Elementary Matrix Arithmetic
Elementary matrix arithmetic includes operations such as addition, subtraction, and scalar multiplication.

Understanding Matrix Compatibility

For operations like addition and subtraction, matrices must be compatible—they should have the same dimensions, meaning the same number of rows and columns. If this condition is met, operations are conducted element by element.
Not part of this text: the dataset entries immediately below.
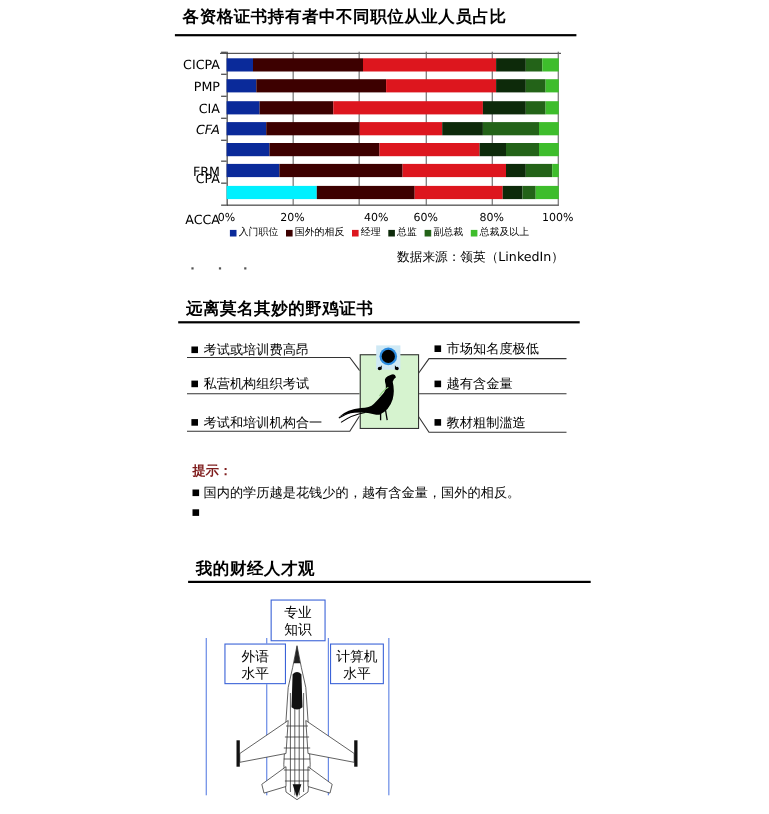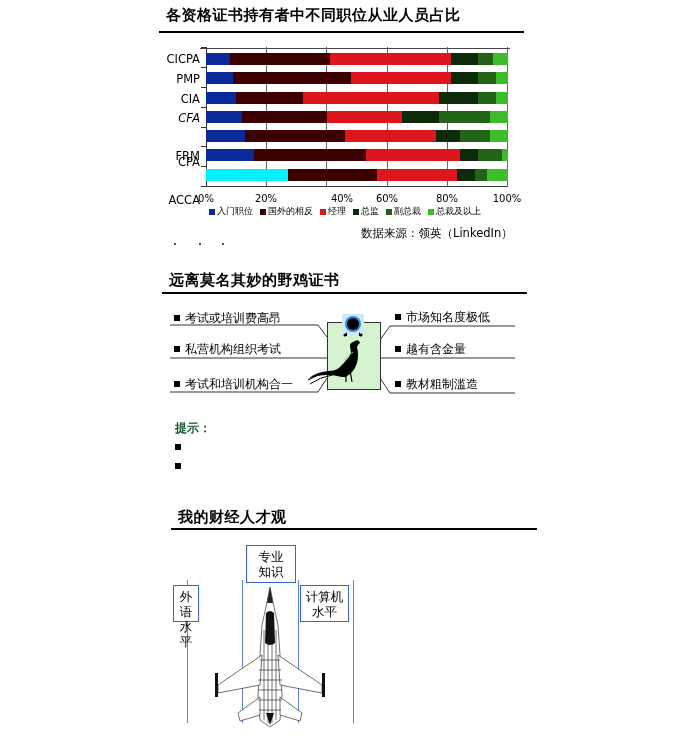"提示：" .tip-title { color: #14532d -> #7f1d1d }
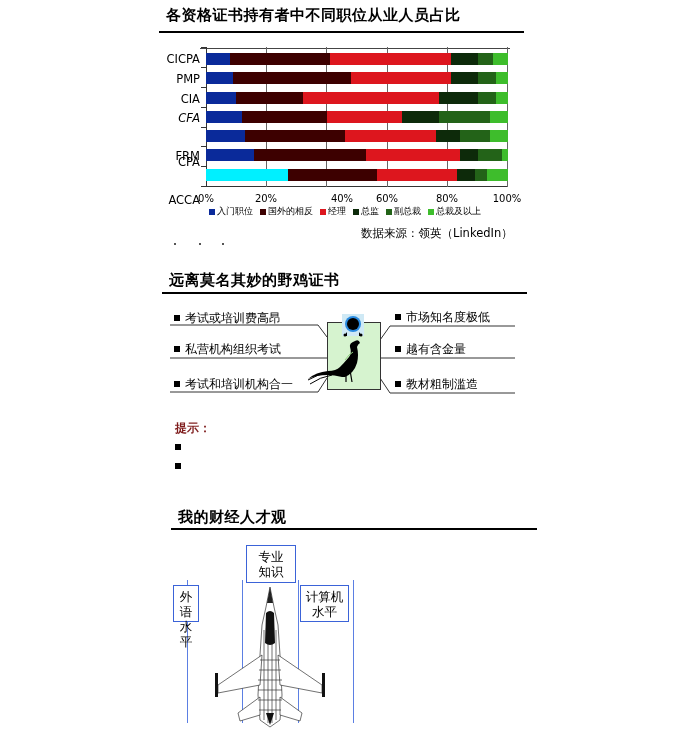"国内的学历越是花钱少的，越有含金量，国外的相反。" span { html: none -> <span>国内的学历越是花钱少的，越有含金量，国外的相反。</span> }
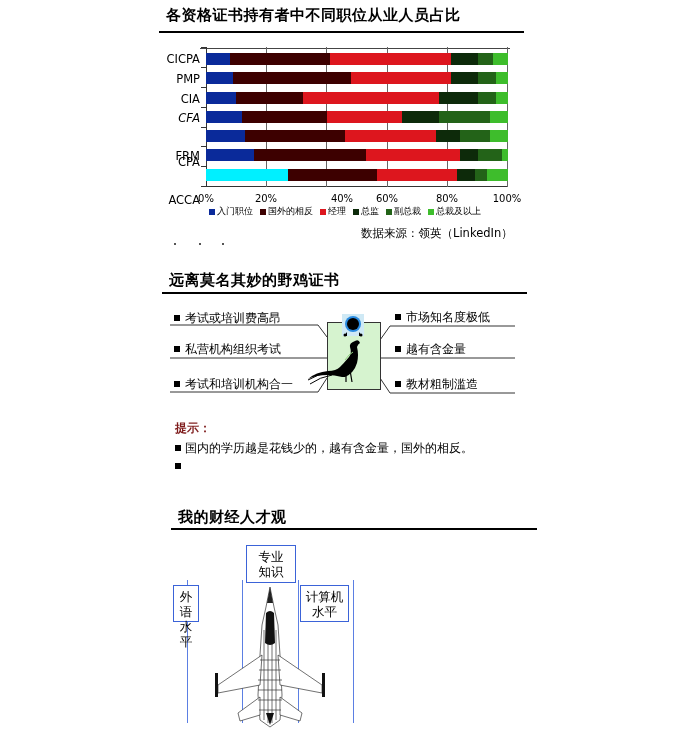"外语" div.skill { left: 173px -> 204px; width: 26px -> 56px }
Commutativity and Associativity

Importantly, matrix addition is both commutative and associative. The commutative property means that \( A + B = B + A \), and the associative property means that \( (A + B) + C = A + (B + C) \). However, matrix multiplication (not covered in this exercise) does not generally obey the commutative law.

Subtraction and Scalar Multiplication

Subtraction follows the same rules as addition but works with differences. Scalar multiplication, as previously described, affects every element of a matrix individually. These operations are the building blocks of more complex matrix manipulations used extensively in various applications such as solving linear equations, graphics transformations, and more.